Blog: Barry Devlin Subscribe to this blog's RSS feed!

Barry Devlin

As one of the founders of data warehousing back in the mid-1980s, a question I increasingly ask myself over 25 years later is: Are our prior architectural and design decisions still relevant in the light of today's business needs and technological advances? I'll pose this and related questions in this blog as I see industry announcements and changes in way businesses make decisions. I'd love to hear your answers and, indeed, questions in the same vein.

About the author >

Dr. Barry Devlin is among the foremost authorities in the world on business insight and data warehousing. He was responsible for the definition of IBM's data warehouse architecture in the mid '80s and authored the first paper on the topic in the IBM Systems Journal in 1988. He is a widely respected consultant and lecturer on this and related topics, and author of the comprehensive book Data Warehouse: From Architecture to Implementation.

Barry's interest today covers the wider field of a fully integrated business, covering informational, operational and collaborative environments and, in particular, how to present the end user with an holistic experience of the business through IT. These aims, and a growing conviction that the original data warehouse architecture struggles to meet modern business needs for near real-time business intelligence (BI) and support for big data, drove Barry’s latest book, Business unIntelligence: Insight and Innovation Beyond Analytics, now available in print and eBook editions.

Barry has worked in the IT industry for more than 30 years, mainly as a Distinguished Engineer for IBM in Dublin, Ireland. He is now founder and principal of 9sight Consulting, specializing in the human, organizational and IT implications and design of deep business insight solutions.

Editor's Note: Find more articles and resources in Barry's BeyeNETWORK Expert Channel and blog. Be sure to visit today!

Recently in Data management Category

For some time now, when it comes to big data, my mantra has been "big data is simply all data".  IBM's April 3 announcement served admirably to reinforce that point of view. Was it a big data announcement, a DB2 announcement, or a hardware announcement?  The short answer is "yes", to all the above and more.

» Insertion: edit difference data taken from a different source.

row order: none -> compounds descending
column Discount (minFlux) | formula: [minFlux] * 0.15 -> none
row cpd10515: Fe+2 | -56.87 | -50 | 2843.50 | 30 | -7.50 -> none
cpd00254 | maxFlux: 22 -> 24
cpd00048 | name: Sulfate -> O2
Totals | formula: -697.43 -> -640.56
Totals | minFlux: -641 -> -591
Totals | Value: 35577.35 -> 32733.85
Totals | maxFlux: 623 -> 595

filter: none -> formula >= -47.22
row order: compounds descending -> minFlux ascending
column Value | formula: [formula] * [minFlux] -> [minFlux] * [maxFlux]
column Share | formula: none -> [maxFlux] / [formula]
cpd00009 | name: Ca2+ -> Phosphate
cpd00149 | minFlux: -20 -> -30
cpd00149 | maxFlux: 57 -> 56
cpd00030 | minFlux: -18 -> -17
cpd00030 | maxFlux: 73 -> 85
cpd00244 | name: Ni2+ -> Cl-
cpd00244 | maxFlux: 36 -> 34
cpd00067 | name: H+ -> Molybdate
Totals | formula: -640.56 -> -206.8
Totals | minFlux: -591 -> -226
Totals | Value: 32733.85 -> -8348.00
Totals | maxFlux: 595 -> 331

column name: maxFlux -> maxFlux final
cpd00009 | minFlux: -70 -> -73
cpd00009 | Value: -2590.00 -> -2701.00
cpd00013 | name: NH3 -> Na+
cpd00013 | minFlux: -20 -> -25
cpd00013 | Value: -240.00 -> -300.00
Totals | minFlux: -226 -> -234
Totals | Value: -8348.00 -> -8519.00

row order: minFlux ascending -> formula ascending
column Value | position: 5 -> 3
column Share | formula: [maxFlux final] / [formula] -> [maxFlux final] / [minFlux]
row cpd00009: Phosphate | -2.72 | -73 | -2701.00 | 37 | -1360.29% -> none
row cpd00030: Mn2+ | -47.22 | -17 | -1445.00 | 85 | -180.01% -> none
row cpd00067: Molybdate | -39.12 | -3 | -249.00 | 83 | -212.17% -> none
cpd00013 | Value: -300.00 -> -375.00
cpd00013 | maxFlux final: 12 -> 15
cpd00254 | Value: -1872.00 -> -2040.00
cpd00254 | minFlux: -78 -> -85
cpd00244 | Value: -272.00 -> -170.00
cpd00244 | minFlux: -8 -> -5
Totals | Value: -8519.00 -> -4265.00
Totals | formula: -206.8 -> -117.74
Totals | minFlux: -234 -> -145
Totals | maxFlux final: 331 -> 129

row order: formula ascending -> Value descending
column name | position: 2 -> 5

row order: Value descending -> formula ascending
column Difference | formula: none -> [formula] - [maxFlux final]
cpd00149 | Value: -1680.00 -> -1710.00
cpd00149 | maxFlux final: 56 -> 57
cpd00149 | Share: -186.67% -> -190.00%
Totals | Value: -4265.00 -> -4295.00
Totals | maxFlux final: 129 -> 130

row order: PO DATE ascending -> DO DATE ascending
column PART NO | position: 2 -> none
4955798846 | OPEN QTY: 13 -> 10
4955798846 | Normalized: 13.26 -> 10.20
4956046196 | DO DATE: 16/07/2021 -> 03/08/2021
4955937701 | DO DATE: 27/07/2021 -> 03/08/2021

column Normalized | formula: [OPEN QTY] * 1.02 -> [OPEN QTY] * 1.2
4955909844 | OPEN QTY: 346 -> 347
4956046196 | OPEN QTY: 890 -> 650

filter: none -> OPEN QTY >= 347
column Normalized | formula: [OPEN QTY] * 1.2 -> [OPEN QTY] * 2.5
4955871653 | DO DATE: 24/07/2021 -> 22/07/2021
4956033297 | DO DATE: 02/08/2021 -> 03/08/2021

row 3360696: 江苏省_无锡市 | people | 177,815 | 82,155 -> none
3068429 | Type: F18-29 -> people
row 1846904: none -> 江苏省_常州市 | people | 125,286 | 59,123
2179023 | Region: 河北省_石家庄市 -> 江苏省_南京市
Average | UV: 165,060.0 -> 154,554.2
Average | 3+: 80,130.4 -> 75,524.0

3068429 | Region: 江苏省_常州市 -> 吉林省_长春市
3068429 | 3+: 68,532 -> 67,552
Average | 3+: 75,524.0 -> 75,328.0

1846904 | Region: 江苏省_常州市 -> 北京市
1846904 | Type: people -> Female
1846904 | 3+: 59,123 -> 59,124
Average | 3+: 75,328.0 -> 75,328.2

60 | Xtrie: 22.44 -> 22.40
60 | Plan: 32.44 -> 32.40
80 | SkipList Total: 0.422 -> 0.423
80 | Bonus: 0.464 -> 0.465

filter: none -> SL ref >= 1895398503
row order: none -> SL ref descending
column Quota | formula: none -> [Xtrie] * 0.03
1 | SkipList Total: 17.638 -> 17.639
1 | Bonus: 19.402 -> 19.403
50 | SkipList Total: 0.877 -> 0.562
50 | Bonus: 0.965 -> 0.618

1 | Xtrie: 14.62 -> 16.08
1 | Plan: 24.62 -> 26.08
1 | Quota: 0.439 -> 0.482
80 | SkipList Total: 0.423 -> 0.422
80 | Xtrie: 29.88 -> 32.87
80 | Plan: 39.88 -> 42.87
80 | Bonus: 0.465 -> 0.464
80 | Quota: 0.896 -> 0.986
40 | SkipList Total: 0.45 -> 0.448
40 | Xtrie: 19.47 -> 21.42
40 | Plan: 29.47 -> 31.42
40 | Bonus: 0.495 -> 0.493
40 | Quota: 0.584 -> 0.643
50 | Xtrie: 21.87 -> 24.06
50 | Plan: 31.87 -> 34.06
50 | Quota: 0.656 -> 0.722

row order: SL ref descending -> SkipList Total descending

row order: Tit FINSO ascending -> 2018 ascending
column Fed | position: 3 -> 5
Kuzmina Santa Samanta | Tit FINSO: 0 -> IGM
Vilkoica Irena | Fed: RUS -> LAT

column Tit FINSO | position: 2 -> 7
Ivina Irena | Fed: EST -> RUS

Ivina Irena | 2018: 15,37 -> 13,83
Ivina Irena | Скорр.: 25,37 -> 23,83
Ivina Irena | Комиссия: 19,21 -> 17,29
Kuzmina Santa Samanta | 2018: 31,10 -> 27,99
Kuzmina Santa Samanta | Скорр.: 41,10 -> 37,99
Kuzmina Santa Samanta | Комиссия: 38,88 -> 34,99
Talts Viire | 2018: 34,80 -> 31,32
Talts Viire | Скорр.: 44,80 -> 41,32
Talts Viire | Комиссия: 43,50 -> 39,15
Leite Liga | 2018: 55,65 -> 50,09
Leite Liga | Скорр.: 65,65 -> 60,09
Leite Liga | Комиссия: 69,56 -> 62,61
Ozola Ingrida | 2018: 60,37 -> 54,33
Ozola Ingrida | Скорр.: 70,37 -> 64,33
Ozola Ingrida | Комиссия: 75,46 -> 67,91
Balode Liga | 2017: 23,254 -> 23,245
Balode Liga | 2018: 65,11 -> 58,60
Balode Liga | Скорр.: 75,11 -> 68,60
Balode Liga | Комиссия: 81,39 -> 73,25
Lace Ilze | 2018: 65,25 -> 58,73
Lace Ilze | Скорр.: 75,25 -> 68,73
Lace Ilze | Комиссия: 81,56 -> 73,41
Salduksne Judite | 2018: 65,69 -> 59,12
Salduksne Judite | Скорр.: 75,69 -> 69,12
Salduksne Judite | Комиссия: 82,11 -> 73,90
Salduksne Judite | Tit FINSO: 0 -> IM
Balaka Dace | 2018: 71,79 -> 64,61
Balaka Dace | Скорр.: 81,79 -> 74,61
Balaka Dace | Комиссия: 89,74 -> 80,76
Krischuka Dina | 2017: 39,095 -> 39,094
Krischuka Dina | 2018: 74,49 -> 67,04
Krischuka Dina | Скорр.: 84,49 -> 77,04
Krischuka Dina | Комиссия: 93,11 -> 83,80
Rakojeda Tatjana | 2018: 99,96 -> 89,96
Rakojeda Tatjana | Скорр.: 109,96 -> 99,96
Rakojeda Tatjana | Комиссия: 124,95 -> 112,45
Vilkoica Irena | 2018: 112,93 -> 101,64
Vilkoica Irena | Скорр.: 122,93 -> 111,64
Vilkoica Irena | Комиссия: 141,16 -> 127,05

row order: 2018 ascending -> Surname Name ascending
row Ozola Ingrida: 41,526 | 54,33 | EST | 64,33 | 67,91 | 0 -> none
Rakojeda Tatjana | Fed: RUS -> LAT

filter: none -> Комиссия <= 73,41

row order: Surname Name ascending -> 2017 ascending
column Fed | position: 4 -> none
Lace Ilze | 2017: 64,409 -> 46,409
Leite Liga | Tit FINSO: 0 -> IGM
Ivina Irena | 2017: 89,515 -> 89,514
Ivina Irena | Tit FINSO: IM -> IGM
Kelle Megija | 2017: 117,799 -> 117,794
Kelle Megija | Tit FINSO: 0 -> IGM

Weaving together a number of threads, Big Blue created a credible storyline that can be summarized in three key thoughts: larger, faster and simpler.  As many of you may know, I worked for IBM until early 2008, so my views on this announcement are informed by my knowledge of how the company works or, perhaps, used to work.  Last Wednesday, I came away impressed.  Here were a number of diverse, individual product developments that conform to a single theme across different lines and businesses.

Take BLU acceleration as a case in point.  The headline, of course, is that DB2 LUW (on Linux, Unix and Windows) 10.5 introduces a hybrid architecture.  Data can be stored in columnar tables with extensive compression, making use of in-memory storage and taking further advantage of parallel and vector processing techniques available on modern processors.  The result is an up to 25% improvement in analytic and reporting performance (and considerably more in specific queries) and up to 90% data compression.  In addition, the elimination of indexes and aggregates simplifies considerably the need for manual tuning and maintenance of the database.  This is a direction that has long been shown by small, newer vendors such as ParAccel and Vertica (now part of HP), so it is hardly a surprise.  IBM can claim a technically superior implementation, but more impressive is the successful retrofitting into the existing product base.  And the re-use of the technology in the separate Informix TimeSeries code base to enhance analytics and reporting there too, as well as the promise that it will be extended to other data workloads in the future.  It seems the product development organization is really pulling together across different product lines.  That's no mean feat within IBM.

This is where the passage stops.